* Supplied entries:

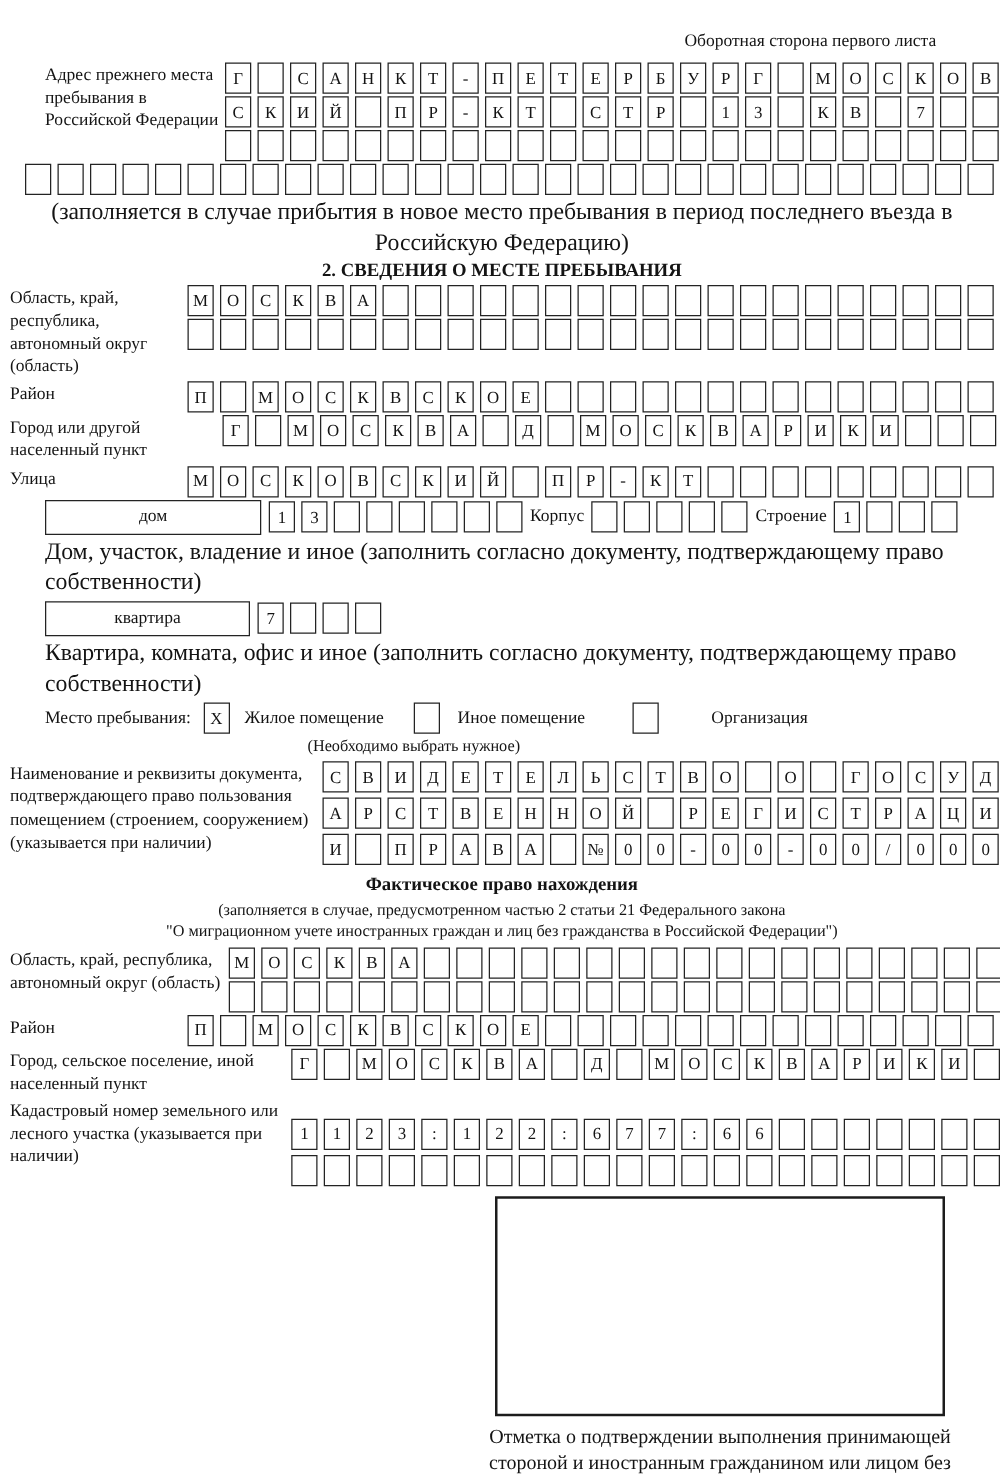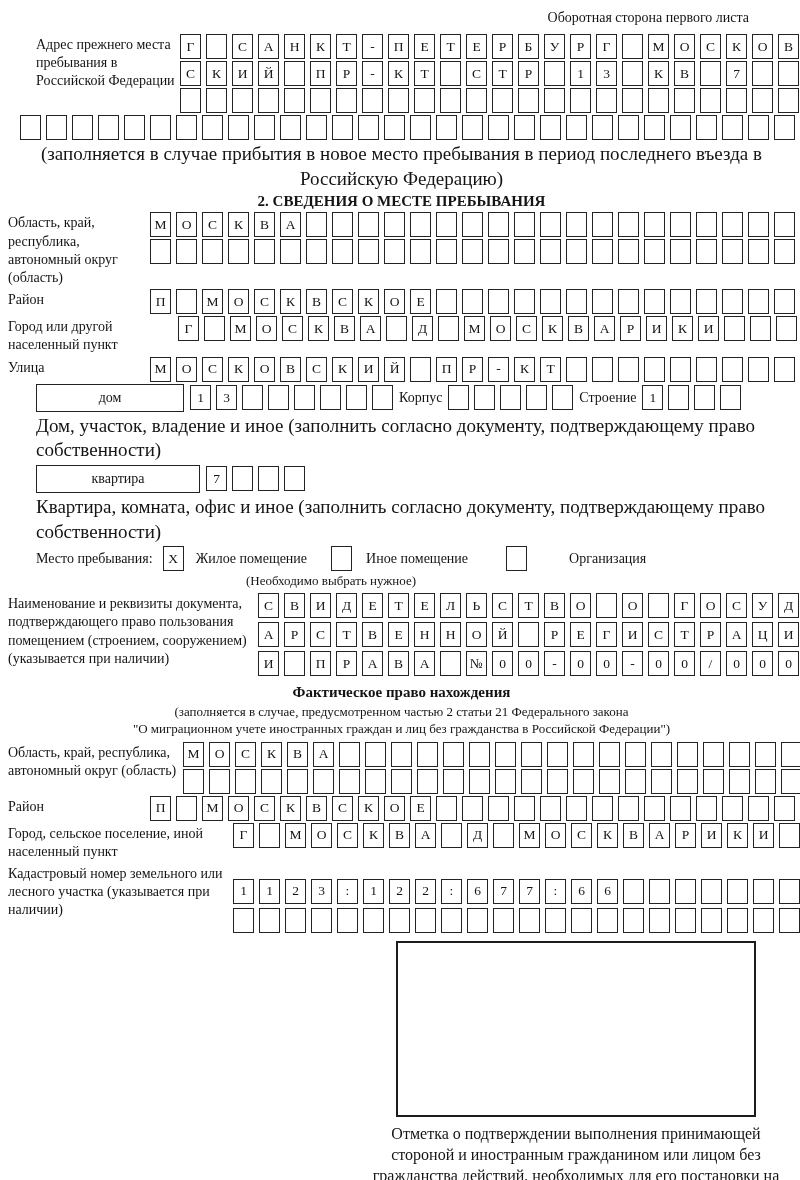--- a/index.html
+++ b/index.html
@@ -2,21 +2,21 @@
 <html><head>
 <meta charset="utf-8">
 <style>
   html,body { margin:0; padding:0; background:#fff; }
   .page {
     width:800px; height:1180px; box-sizing:border-box;
     padding:10px 5px 0 8px; overflow:hidden;
     font-family:"Liberation Serif", "DejaVu Serif", serif;
     color:#141414; background:#fff;
   }
-  .header-note { text-align:right; font-size:14px; padding-right:46px; margin-bottom:8px; }
+  .header-note { text-align:right; font-size:14px; padding-right:46px; margin-top:16px; margin-bottom:8px; }
 
   .field { display:flex; align-items:flex-start; margin-bottom:2px; }
   .flabel { flex-shrink:0; font-size:14px; line-height:1.3; padding-top:2px; }
   .rows { flex:1; display:flex; flex-direction:column; align-items:flex-end; row-gap:2px; }
   .brow { display:flex; column-gap:5px; justify-content:flex-end; }
   .cell {
     width:21px; height:25px; box-sizing:border-box; flex-shrink:0;
     border:1.6px solid #232323; display:inline-flex; align-items:center; justify-content:center;
     font-size:13.5px; background:#fff;
   }
@@ -29,21 +29,21 @@
 
   .caption { font-size:19px; line-height:1.3; text-align:center; margin:0 0 2px; }
   .caption-left { font-size:19px; line-height:1.3; text-align:left; padding-left:28px; margin:0 0 2px; }
   .sec-title { font-weight:bold; font-size:15px; text-align:center; margin:2px 0; }
 
   .inline-row { display:flex; align-items:center; padding-left:28px; margin:1px 0 2px; font-size:14px; }
   .label-box {
     height:28px; box-sizing:border-box; border:1.6px solid #232323;
     display:flex; align-items:center; justify-content:center; font-size:14px; background:#fff;
   }
-  .dom-box { width:148px; }
+  .dom-box { width:173px; }
   .kv-box  { width:164px; }
   .gap6 { width:6px; flex-shrink:0; }
   .inline-label { margin:0 6px; white-space:nowrap; }
 
   .stay-row { display:flex; align-items:center; padding-left:28px; margin:2px 0 2px; font-size:14px; }
   .stay-note { font-size:13px; margin:0 0 4px 238px; }
 
   .fact-cap { text-align:center; font-size:13px; line-height:1.32; margin:0; }
   .cad-rows { margin-top:16px; }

* What to do: Say how many of the lines above include the string "column", and give no other words.

* Problem solution: 2